| WHAT THIS TASK INVOLVES |
All that is wanted is the line with "text: Reset ->" and each line after it to the end of the data below, set down exactly and without pictures.

= = = = = = =

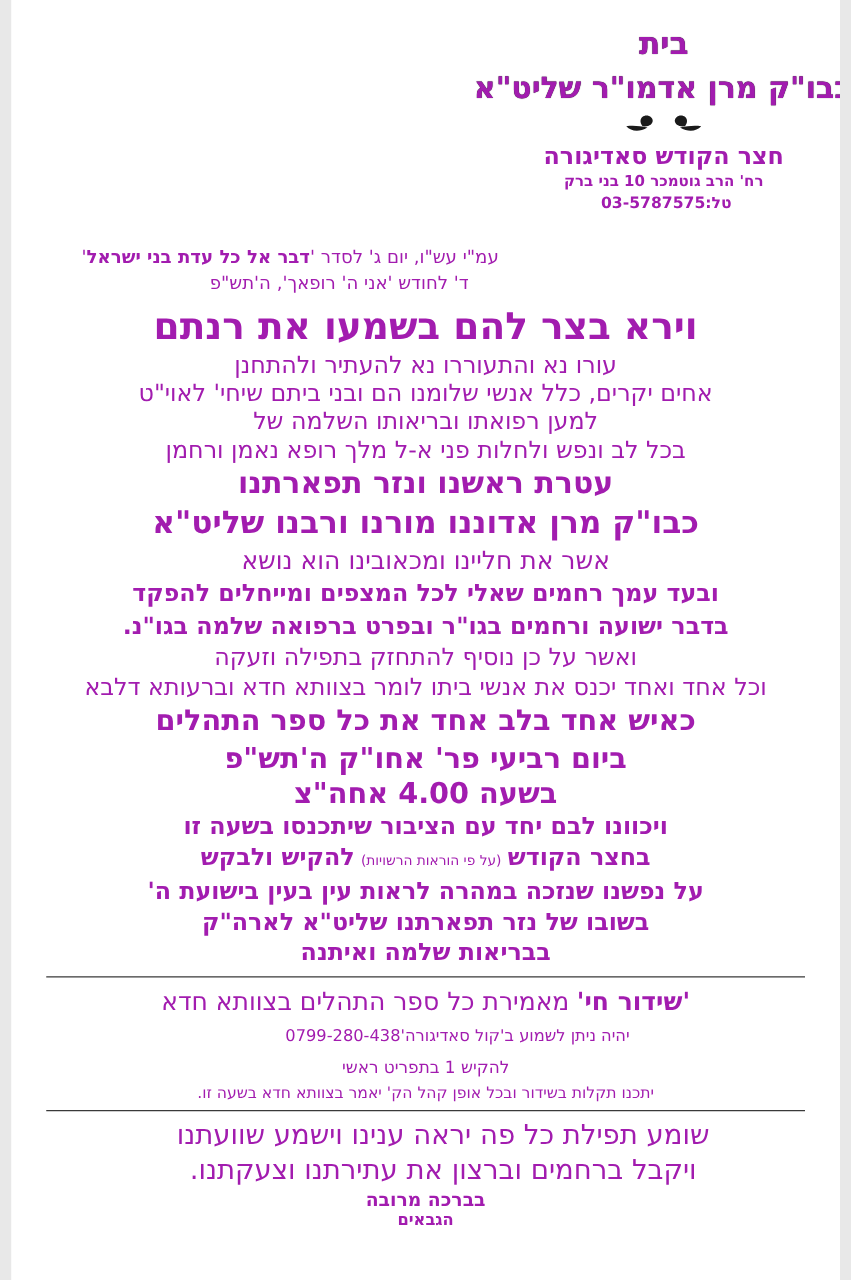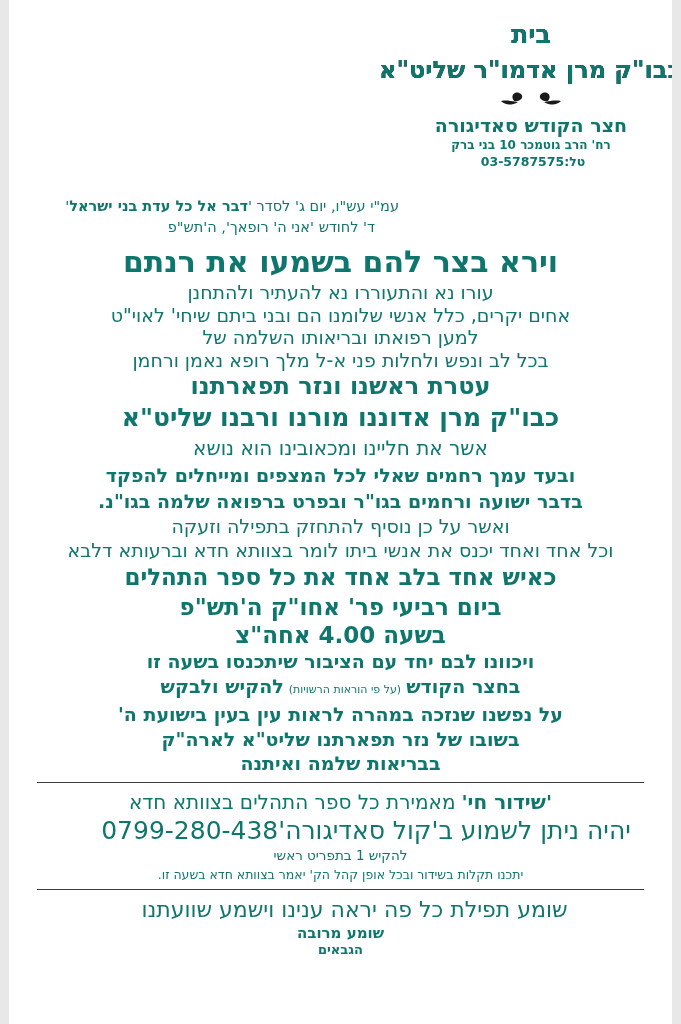"בית" .page { color: #0f766e -> #a21caf }
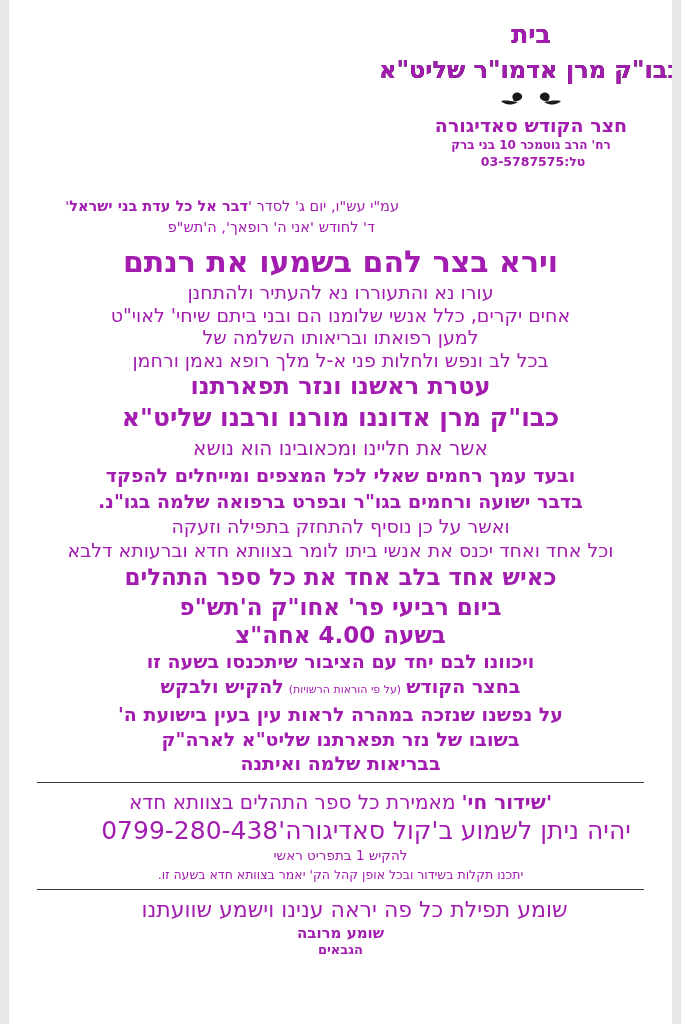"יהיה ניתן לשמוע ב'קול" .broadcast .b2 { font-size: 25px -> 13px }
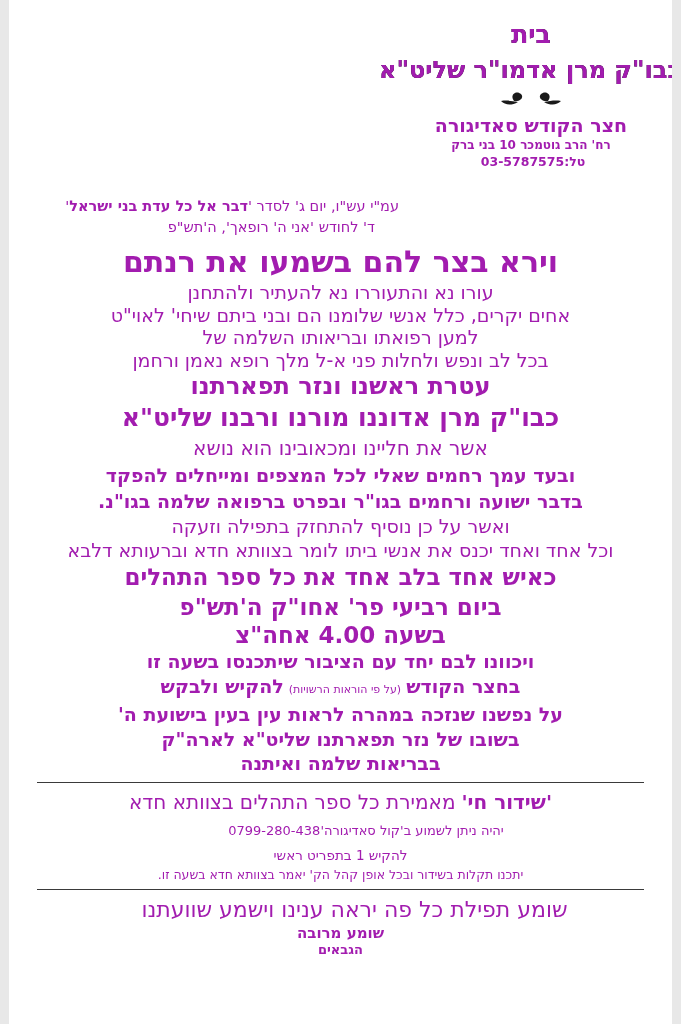"ויקבל ברחמים וברצון את עתירתנו" div { html: none -> <div>ויקבל ברחמים וברצון את עתירתנו וצעקתנו.</div> }
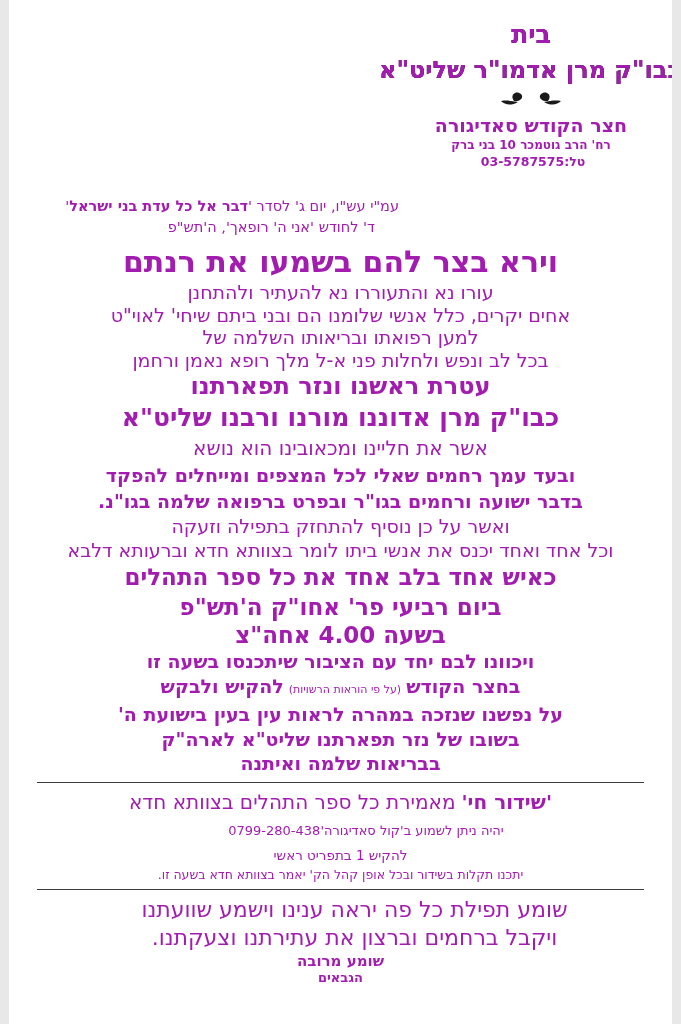"שומע מרובה" div.sig1 { text: שומע -> בברכה }
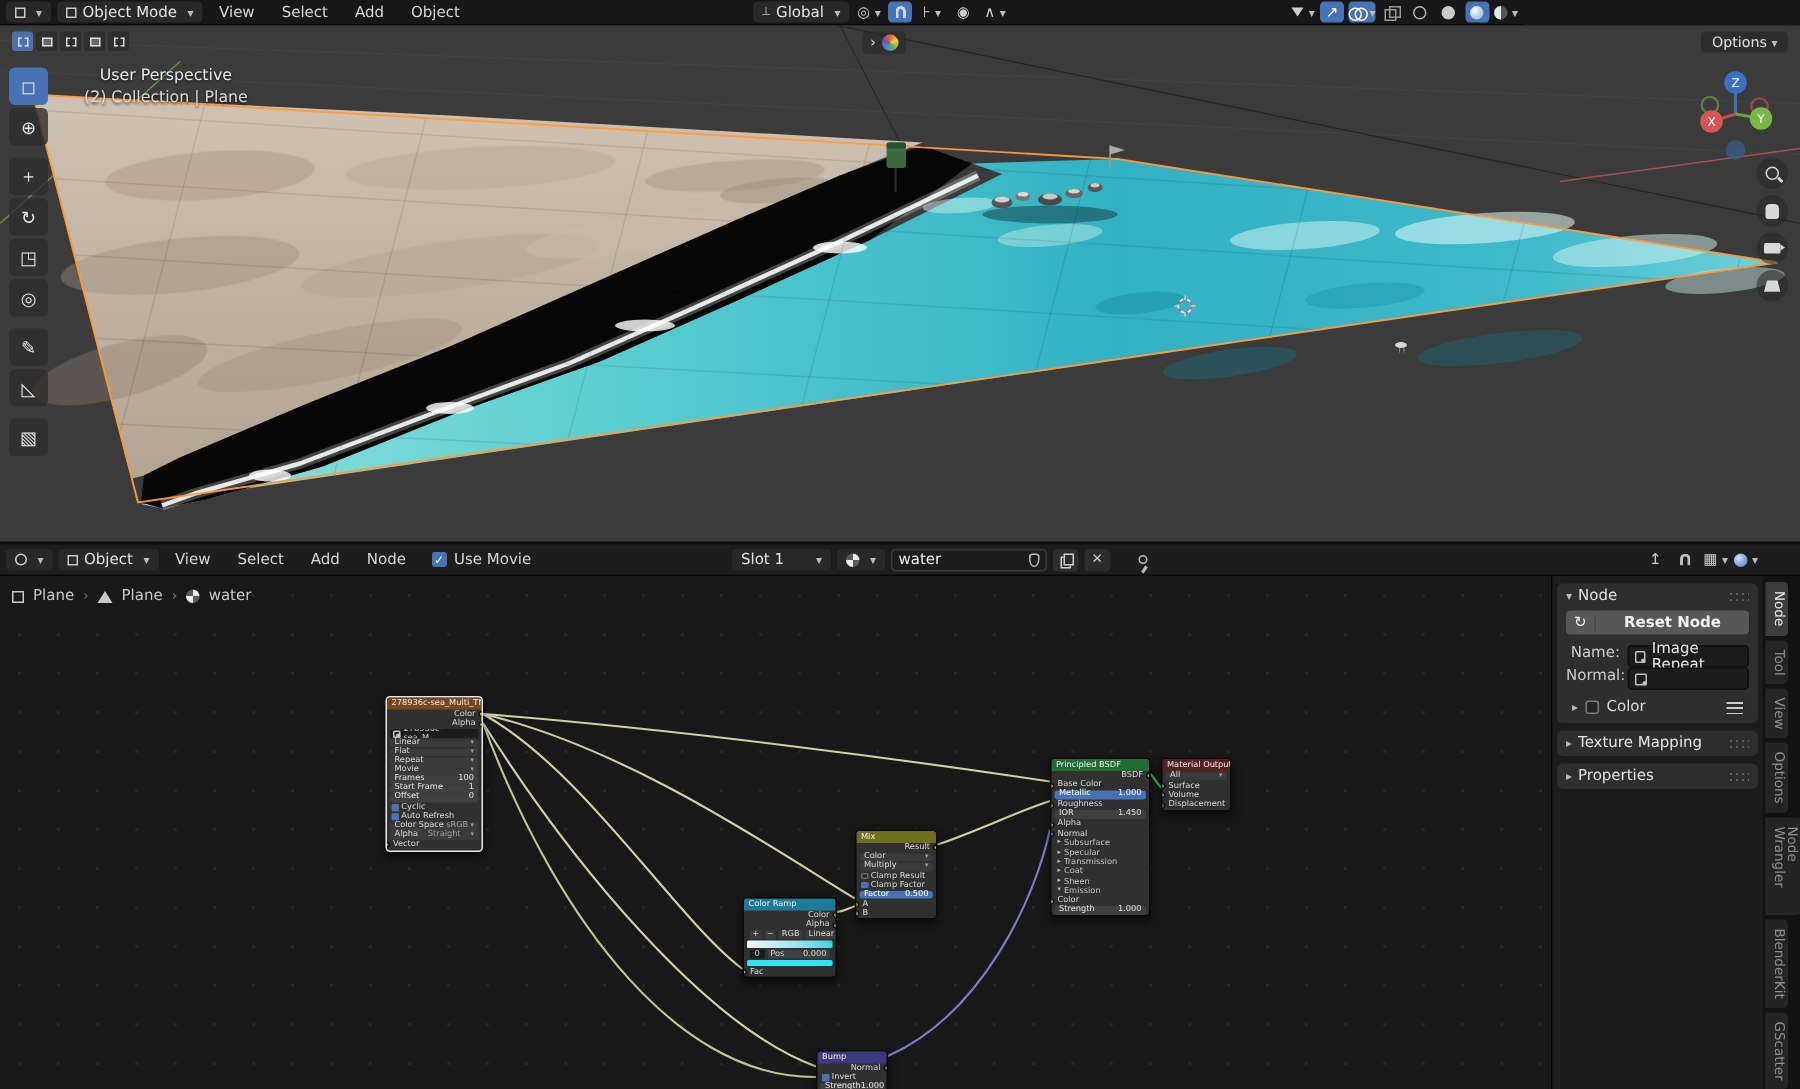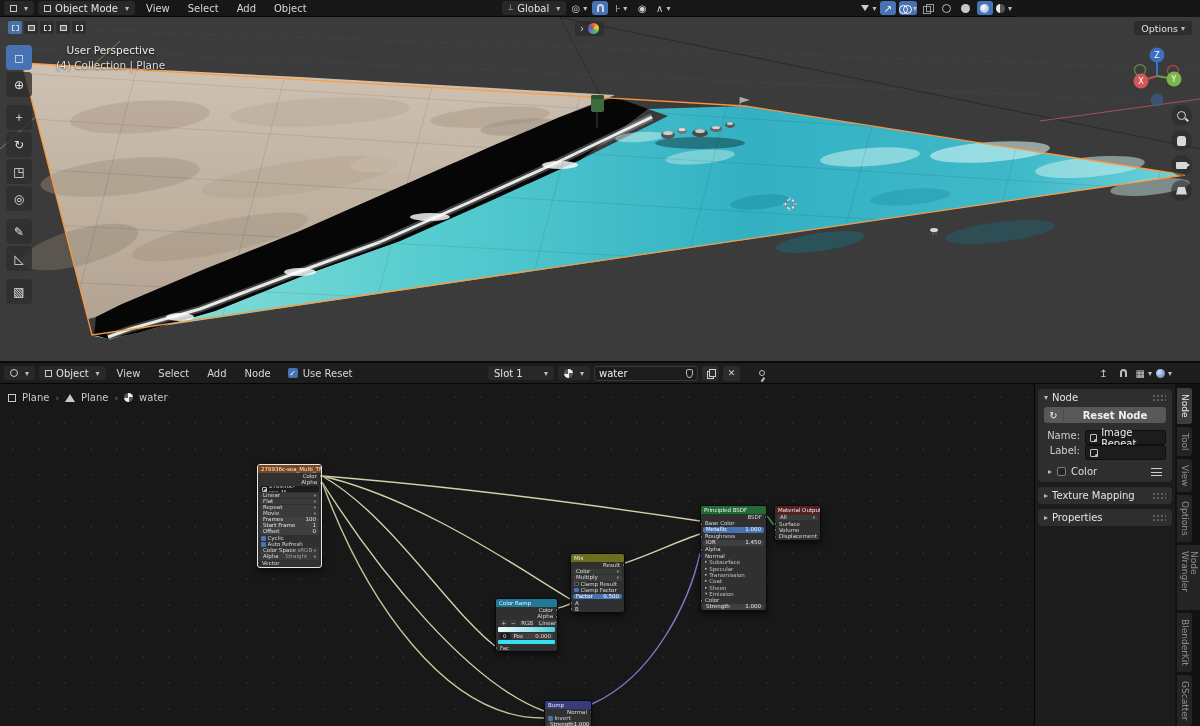"(4) Collection | Plane" div.l2 { text: 4 -> 2 }
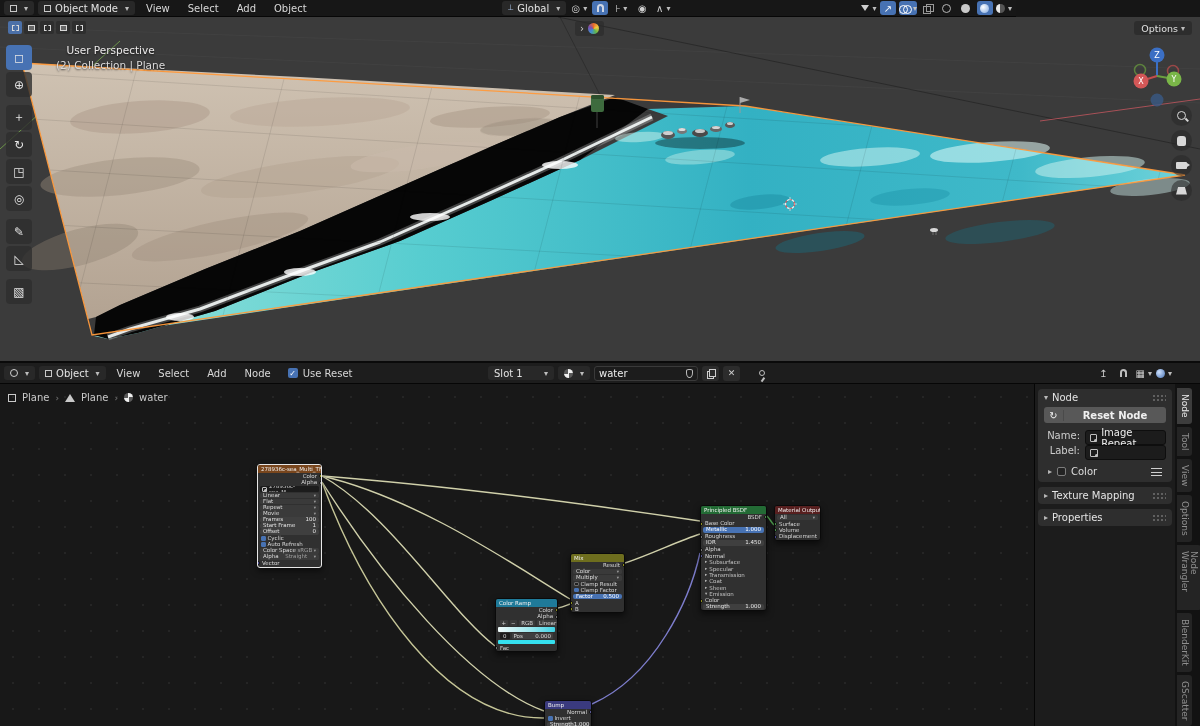"Use Reset" span { text: Reset -> Movie }
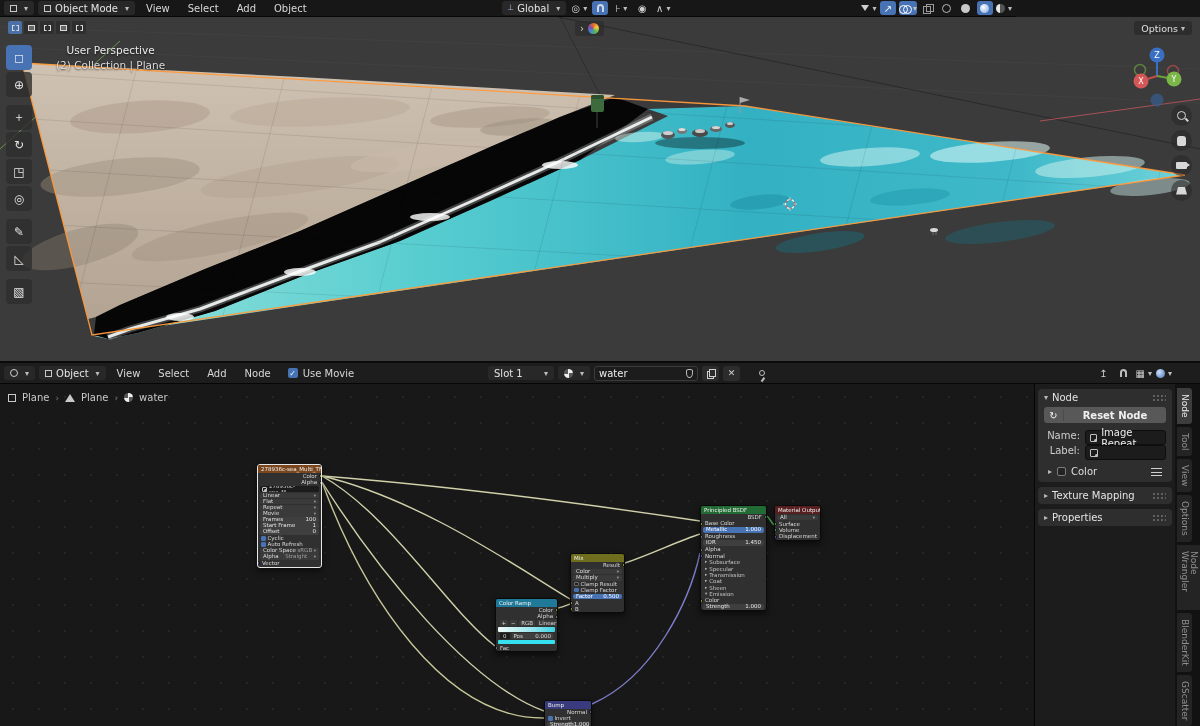"Label:" span.f-label { text: Label -> Normal }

= = = = = = =

| YOUR SOLUTION |
"Use Reset" span { text: Reset -> Movie }
"Label:" span.f-label { text: Label -> Normal }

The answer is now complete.